| Feb. 29, 2004
Jumpers work to reopen Michigan's
Copper Peak ski-flying hill
By DAN EGAN
In the Milwaukee Journal-Sentinel
Ironwood, Mich. - Upper Peninsula native John Kusz can never ski-jump
again, but the 54-year-old won't throw away his antiquated 8-foot jump
skis.
Kusz has been grounded since a "freaky wind" tossed him head-first
onto the landing slope at a jump competition at nearby Pine Mountain
in 1987. He landed in a coma for a week, and when he was released from
the hospital four months later, he had lost his right peripheral vision
and to this day suffers balance problems. "To tell you the truth, I
don't really remember anything about it," he says of the crash. "It's
probably a good thing, because I'd hate the sport otherwise."
Instead, Kusz is among a small group of Ironwood residents toiling
to bring competitions back to Copper Peak Ski Flying Hill, billed as
the world's largest - and loneliest - free-standing ski jump. The steel-and-wood
ramp, the tip of which towers about 600 vertical feet over its spectator
zone, is a Knievel-meets-Eiffel contraption built to launch skiers about
300 feet beyond what it typically takes to win Olympic gold.
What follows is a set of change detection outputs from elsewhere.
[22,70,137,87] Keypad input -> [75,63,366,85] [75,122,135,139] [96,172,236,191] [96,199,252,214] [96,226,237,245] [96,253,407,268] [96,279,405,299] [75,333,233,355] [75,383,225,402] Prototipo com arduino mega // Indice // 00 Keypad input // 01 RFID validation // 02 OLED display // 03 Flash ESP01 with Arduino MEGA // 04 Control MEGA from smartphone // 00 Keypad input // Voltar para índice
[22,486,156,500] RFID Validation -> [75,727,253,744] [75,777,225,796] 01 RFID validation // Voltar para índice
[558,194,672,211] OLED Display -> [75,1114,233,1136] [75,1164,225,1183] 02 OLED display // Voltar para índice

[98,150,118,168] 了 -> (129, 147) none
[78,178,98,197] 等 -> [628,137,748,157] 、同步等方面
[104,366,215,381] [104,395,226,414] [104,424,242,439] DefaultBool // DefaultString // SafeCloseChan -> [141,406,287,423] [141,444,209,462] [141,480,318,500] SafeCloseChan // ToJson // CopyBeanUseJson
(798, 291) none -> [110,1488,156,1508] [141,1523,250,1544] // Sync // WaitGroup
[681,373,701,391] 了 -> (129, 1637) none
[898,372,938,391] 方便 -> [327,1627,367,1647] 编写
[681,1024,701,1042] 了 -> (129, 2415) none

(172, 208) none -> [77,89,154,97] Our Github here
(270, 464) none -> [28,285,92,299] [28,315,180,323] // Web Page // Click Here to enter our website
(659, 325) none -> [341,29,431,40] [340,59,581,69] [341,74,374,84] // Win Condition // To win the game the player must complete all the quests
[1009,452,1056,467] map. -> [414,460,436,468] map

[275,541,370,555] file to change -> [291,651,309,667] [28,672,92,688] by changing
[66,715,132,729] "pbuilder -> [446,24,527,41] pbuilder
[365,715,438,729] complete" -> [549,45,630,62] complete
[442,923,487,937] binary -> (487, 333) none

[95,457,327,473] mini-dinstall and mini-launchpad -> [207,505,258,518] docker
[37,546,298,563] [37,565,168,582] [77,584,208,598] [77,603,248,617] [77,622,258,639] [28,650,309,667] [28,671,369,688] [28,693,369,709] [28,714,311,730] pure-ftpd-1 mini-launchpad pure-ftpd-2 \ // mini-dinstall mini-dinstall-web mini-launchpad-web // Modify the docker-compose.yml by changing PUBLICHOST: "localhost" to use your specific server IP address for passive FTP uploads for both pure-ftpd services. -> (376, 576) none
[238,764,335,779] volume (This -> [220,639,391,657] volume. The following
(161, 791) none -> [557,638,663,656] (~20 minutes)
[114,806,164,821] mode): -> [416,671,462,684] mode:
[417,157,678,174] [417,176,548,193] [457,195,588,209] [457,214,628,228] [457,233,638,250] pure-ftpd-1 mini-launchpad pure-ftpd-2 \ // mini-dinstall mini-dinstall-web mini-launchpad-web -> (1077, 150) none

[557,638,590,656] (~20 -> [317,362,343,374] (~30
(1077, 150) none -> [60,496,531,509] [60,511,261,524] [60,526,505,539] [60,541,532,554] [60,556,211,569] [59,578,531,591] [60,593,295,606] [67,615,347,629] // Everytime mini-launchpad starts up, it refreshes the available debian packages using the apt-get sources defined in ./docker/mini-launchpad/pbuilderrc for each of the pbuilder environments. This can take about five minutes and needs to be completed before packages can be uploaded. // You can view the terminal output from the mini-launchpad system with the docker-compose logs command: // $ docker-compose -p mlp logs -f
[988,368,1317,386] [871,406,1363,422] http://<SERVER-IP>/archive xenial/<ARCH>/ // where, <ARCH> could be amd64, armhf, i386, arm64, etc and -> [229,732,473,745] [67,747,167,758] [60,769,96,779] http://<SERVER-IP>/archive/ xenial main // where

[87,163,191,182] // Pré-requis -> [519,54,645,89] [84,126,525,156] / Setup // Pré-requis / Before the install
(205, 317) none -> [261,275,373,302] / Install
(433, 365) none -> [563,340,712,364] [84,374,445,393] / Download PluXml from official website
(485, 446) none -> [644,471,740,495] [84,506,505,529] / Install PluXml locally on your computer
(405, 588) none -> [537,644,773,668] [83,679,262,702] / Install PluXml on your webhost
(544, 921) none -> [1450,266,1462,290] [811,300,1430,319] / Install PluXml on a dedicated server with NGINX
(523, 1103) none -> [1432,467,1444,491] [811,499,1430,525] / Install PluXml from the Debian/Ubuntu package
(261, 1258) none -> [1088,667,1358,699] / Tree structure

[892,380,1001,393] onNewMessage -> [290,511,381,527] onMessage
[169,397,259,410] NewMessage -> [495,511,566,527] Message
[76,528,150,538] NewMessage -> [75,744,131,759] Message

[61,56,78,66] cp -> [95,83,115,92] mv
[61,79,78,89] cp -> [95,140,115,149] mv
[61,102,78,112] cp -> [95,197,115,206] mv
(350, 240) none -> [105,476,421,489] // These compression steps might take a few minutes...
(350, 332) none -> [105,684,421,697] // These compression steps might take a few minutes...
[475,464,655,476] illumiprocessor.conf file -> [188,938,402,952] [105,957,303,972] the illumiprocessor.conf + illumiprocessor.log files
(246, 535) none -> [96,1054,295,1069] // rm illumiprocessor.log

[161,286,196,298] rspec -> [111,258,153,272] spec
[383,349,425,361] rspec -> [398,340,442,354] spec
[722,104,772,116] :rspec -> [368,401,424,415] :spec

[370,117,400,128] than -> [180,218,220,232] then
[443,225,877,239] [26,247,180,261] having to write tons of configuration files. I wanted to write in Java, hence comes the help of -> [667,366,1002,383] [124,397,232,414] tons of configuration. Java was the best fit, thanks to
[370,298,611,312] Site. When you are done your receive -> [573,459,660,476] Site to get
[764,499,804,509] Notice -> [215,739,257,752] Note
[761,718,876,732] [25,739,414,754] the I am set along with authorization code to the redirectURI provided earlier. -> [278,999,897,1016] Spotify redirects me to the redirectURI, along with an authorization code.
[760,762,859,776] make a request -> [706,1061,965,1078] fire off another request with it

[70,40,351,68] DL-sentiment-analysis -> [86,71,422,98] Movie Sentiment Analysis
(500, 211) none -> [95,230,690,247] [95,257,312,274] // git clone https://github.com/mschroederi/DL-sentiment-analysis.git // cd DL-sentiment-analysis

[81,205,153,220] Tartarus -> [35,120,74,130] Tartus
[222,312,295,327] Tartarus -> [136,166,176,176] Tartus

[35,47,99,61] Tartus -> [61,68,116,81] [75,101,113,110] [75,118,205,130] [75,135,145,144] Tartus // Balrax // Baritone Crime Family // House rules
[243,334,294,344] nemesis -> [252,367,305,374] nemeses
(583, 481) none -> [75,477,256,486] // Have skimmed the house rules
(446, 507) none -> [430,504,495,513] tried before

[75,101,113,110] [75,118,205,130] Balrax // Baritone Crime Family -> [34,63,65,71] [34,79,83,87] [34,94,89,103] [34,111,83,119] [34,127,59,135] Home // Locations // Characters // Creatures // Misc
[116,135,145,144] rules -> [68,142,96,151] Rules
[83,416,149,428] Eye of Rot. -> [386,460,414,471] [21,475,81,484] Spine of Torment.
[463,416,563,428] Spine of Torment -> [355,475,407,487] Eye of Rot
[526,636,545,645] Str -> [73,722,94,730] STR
But there are no medal ceremonies at Copper Peak these days. There
are no jumpers. There is only the dream to bring "ski flying" - ski
jumping's big and braver brother - back to the United States, back to
Copper Peak.
Faster, farther
Ski flying is exactly the same as ski jumping - same equipment, same
technique. The difference is scale. Ski fliers sail down a supersize
ramp and launch at speeds around 60 mph, about 10 mph faster than ski
jumpers. That bump in velocity can propel a skier on an 8-second free-fall,
and a full football field beyond distances typically achieved on a standard
jump such as Pine Mountain, about 90 miles north of Green Bay. It is
a fringe-type version of ski jumping that is not an Olympic sport but
worthy of an X-rating, as in extreme.
There are only six ski-flying hills in the world, and Copper Peak is
the only one on this side of the Atlantic. Ski-flying competitions are
held only once or twice a year, and nowadays always in Europe. "There
is a fear factor in it that you don't get" on a regular-sized jump,
says Luke Bodensteiner, Nordic director for the U.S. Ski Team. "It's
incomprehensible to watch these guys do this," says U.S. Ski Team spokesman
Tom Kelly.
"It's big ski jumping, is what it is," says Charlie Supercynski, president
of the non-profit Copper Peak Inc. and wintertime caretaker for the
jump, which is perched on a rocky outcrop in the middle of a hardwood
forest about 10 miles north of the Wisconsin border. Supercynski spends
his free time patching up Copper Peak's dilapidated outbuildings and
doing his best to keep vandals and other mischief-makers at bay.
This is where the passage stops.